-- Task directions --
Look through the data below. Show each line where the string "more" occurs.

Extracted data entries
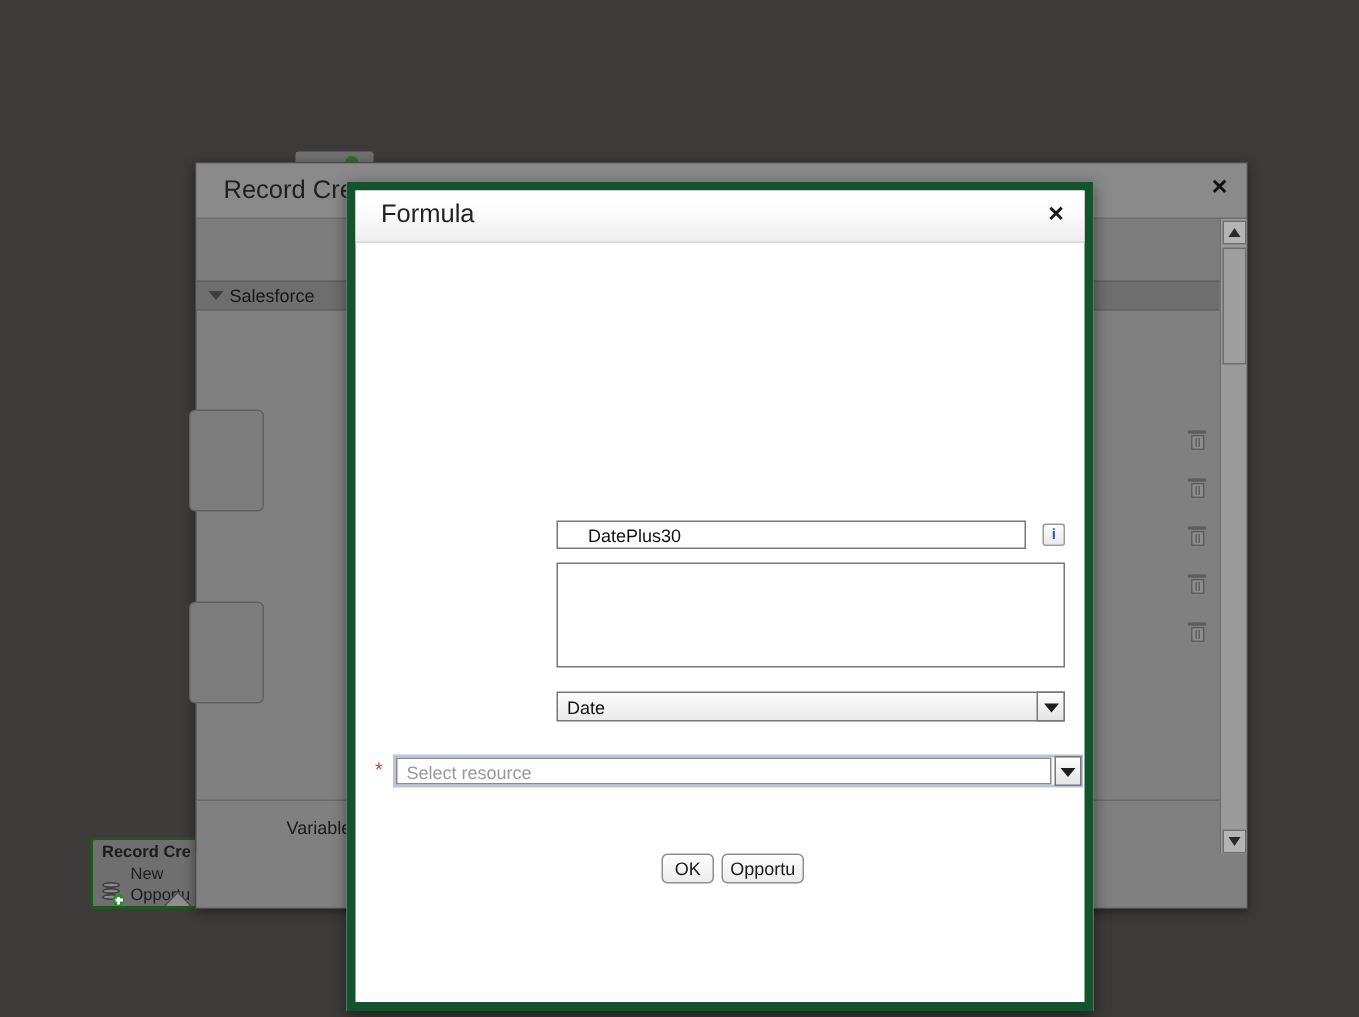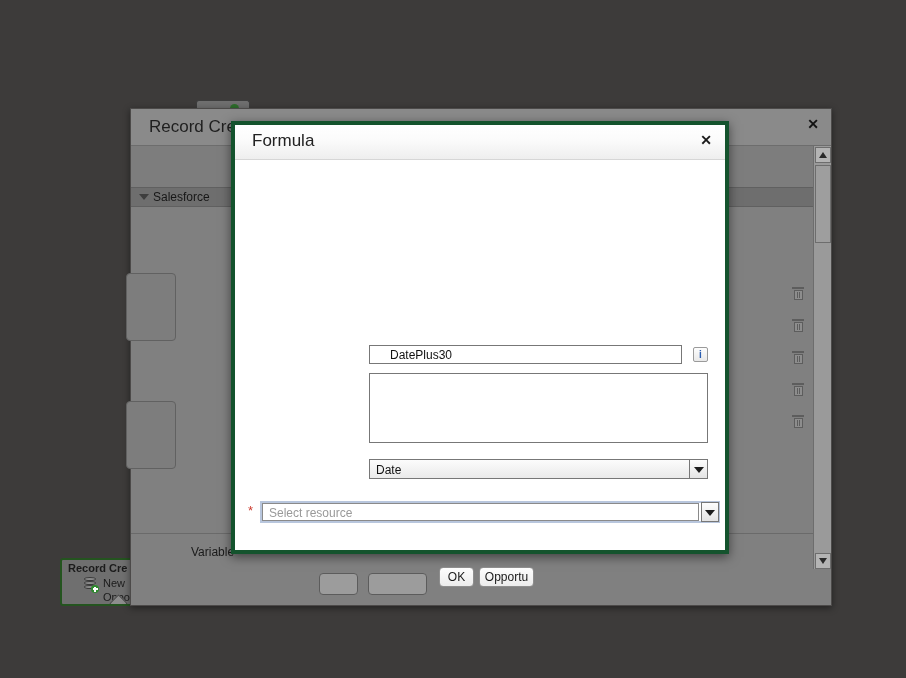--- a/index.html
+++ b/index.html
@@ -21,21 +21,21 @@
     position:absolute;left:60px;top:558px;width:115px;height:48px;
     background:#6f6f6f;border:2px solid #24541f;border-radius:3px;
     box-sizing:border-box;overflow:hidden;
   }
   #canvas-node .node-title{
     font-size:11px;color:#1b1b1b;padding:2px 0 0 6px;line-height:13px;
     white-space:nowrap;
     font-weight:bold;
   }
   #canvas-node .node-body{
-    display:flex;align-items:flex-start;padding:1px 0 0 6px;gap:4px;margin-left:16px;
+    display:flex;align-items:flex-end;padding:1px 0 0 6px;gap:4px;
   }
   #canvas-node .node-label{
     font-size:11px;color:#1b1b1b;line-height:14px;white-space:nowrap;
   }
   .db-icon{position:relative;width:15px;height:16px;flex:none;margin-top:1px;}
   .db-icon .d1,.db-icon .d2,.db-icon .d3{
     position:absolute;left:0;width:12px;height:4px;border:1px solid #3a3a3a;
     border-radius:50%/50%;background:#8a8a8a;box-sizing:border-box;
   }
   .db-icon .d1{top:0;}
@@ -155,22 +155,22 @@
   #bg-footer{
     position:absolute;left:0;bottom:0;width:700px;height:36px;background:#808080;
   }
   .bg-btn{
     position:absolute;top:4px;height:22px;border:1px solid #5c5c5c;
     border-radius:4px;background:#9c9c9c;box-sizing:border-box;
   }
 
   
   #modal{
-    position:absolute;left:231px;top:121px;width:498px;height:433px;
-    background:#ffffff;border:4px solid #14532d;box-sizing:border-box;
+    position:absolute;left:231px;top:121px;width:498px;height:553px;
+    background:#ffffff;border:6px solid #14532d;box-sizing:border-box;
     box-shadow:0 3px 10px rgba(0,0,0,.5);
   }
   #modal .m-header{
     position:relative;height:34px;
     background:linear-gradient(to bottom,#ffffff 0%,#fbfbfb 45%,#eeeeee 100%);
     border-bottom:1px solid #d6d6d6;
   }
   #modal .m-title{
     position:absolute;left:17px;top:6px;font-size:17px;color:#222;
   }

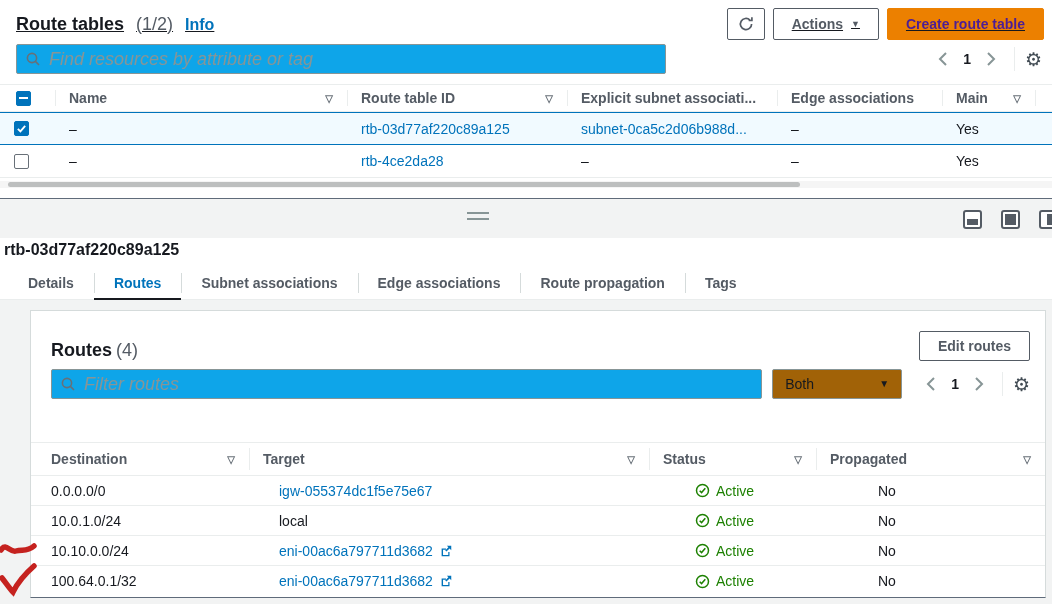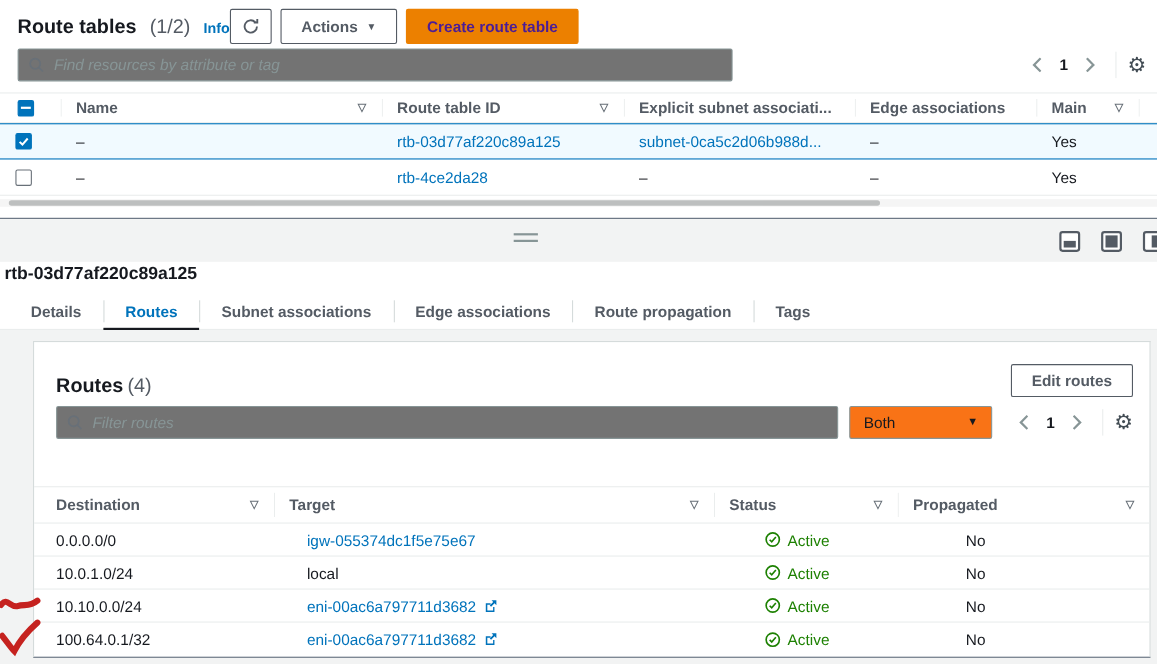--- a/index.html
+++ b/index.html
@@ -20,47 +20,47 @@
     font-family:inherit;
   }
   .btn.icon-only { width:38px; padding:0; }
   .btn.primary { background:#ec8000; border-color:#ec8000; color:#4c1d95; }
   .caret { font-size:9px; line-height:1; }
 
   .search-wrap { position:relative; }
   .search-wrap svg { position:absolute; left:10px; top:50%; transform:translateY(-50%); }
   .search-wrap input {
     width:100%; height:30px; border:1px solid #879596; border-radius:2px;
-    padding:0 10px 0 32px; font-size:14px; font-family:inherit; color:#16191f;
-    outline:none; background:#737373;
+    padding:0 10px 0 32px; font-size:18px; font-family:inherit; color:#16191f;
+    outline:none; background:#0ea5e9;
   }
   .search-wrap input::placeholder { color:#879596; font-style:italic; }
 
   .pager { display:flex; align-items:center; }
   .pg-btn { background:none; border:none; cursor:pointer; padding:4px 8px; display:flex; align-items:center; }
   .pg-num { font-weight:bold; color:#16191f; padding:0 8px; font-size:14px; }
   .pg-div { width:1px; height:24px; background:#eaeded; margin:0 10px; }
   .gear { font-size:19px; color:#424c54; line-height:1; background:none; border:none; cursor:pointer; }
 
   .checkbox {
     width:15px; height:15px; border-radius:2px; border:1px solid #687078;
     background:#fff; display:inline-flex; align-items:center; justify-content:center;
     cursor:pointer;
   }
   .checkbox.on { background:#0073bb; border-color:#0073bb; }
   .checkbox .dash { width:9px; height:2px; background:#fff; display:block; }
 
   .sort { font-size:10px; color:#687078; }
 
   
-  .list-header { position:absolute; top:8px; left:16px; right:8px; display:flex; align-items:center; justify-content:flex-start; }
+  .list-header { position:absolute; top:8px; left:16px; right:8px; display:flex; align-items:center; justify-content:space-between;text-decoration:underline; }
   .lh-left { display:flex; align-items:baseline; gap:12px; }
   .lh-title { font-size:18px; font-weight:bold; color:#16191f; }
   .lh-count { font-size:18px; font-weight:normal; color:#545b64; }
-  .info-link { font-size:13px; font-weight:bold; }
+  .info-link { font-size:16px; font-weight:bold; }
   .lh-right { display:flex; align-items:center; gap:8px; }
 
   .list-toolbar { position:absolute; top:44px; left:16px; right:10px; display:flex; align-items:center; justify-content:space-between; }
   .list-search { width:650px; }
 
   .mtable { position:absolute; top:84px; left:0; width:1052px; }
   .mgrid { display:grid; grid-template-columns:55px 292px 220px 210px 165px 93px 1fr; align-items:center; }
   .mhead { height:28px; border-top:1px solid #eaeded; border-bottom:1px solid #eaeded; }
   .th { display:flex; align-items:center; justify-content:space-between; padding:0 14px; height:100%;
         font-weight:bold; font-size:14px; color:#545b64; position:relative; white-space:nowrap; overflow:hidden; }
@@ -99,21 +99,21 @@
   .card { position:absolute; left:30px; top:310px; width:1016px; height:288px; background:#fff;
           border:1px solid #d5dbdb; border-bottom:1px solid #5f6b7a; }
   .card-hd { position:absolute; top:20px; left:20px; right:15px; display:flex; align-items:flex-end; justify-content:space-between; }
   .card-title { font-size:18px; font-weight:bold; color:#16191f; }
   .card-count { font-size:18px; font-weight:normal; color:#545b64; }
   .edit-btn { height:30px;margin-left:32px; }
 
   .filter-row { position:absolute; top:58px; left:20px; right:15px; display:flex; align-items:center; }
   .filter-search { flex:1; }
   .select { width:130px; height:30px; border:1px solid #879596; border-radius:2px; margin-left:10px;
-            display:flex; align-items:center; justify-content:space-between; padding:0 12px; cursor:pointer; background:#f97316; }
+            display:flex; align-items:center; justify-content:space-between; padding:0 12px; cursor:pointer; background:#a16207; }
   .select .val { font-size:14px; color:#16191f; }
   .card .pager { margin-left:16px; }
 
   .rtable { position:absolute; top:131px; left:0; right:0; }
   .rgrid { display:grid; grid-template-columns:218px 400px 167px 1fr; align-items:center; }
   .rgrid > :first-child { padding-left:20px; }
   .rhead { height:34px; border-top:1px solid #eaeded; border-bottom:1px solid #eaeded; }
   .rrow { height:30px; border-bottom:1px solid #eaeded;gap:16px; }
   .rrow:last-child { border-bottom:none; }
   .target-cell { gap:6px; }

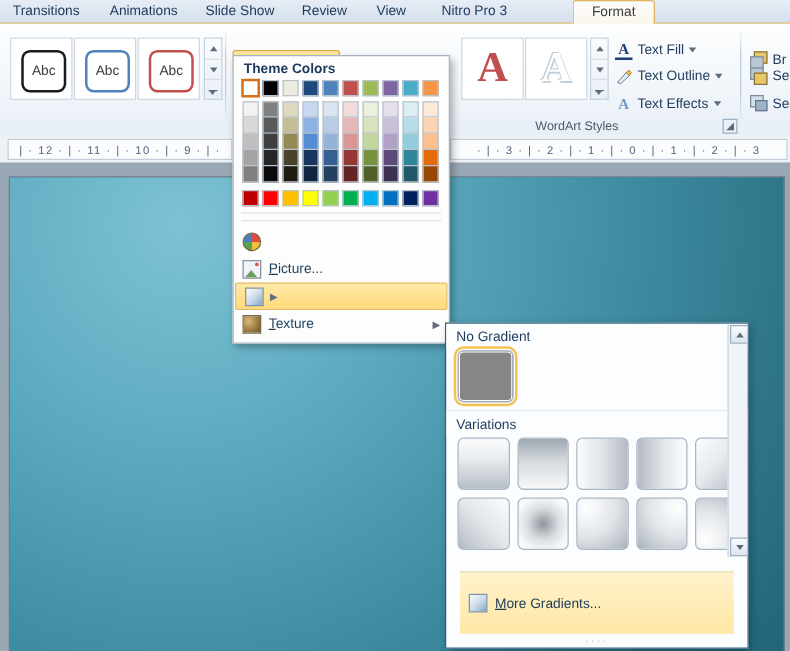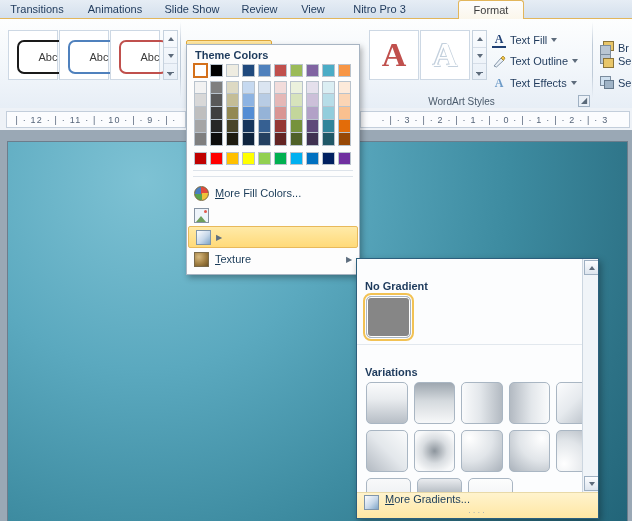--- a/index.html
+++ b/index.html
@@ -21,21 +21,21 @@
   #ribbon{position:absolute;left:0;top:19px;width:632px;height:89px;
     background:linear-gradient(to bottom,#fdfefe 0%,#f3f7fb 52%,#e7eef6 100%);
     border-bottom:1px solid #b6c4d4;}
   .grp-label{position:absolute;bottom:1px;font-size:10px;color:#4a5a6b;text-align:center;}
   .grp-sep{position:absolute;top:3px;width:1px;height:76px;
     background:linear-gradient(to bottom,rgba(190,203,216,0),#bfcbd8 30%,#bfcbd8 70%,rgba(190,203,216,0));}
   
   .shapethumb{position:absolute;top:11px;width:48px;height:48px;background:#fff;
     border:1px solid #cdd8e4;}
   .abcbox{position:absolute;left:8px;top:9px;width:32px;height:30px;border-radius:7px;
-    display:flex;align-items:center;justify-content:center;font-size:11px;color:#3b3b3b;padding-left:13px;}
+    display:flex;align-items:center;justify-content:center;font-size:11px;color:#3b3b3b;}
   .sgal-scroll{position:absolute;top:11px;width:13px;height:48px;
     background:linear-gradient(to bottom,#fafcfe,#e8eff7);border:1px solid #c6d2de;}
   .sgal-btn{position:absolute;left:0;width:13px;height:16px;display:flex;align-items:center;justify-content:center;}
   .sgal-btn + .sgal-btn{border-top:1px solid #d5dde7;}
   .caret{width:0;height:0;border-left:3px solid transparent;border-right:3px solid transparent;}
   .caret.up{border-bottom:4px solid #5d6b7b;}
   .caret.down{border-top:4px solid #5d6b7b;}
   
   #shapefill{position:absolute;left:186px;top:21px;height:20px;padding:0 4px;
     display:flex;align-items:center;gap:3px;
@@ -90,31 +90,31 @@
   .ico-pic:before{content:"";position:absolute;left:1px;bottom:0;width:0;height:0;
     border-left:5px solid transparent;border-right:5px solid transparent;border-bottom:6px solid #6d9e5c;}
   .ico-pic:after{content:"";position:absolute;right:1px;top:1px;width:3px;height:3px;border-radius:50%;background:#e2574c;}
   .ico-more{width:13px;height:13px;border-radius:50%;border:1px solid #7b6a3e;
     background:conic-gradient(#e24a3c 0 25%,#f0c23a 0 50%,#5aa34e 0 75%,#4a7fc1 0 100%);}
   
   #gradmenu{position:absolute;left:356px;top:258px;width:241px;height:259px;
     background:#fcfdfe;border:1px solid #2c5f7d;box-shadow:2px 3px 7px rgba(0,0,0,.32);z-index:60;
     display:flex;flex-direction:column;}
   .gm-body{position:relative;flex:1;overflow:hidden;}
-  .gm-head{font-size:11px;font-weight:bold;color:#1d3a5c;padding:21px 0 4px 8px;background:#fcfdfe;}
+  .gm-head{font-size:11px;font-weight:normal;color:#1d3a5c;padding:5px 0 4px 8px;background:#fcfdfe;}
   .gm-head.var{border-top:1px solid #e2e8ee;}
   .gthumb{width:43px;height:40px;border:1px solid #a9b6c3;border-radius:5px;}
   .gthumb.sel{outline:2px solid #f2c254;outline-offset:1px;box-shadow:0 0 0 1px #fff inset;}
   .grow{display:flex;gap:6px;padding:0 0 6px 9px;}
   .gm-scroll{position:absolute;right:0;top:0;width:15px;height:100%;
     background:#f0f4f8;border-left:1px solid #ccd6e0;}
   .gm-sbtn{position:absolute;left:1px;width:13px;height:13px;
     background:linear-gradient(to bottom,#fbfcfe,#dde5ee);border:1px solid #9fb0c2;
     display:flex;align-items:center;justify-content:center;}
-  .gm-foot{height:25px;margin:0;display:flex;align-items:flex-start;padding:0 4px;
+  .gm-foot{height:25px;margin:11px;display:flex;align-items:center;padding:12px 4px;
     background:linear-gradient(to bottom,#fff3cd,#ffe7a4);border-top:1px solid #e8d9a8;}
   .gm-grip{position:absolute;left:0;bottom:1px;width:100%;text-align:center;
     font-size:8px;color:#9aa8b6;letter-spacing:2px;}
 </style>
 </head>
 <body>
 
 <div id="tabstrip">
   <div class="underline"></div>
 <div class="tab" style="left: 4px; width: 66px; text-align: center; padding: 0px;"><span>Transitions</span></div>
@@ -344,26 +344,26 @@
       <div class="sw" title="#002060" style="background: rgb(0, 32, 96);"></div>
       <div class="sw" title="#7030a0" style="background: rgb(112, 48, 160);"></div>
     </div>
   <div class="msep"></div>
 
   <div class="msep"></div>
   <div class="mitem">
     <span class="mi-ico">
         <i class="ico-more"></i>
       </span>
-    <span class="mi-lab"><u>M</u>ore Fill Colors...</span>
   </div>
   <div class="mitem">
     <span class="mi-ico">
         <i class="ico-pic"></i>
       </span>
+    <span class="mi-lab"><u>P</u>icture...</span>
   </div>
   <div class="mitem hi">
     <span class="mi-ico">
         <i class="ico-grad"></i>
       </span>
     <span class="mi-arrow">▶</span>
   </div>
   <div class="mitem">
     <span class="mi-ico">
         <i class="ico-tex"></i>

-- Task result --
   .ico-more{width:13px;height:13px;border-radius:50%;border:1px solid #7b6a3e;
         <i class="ico-more"></i>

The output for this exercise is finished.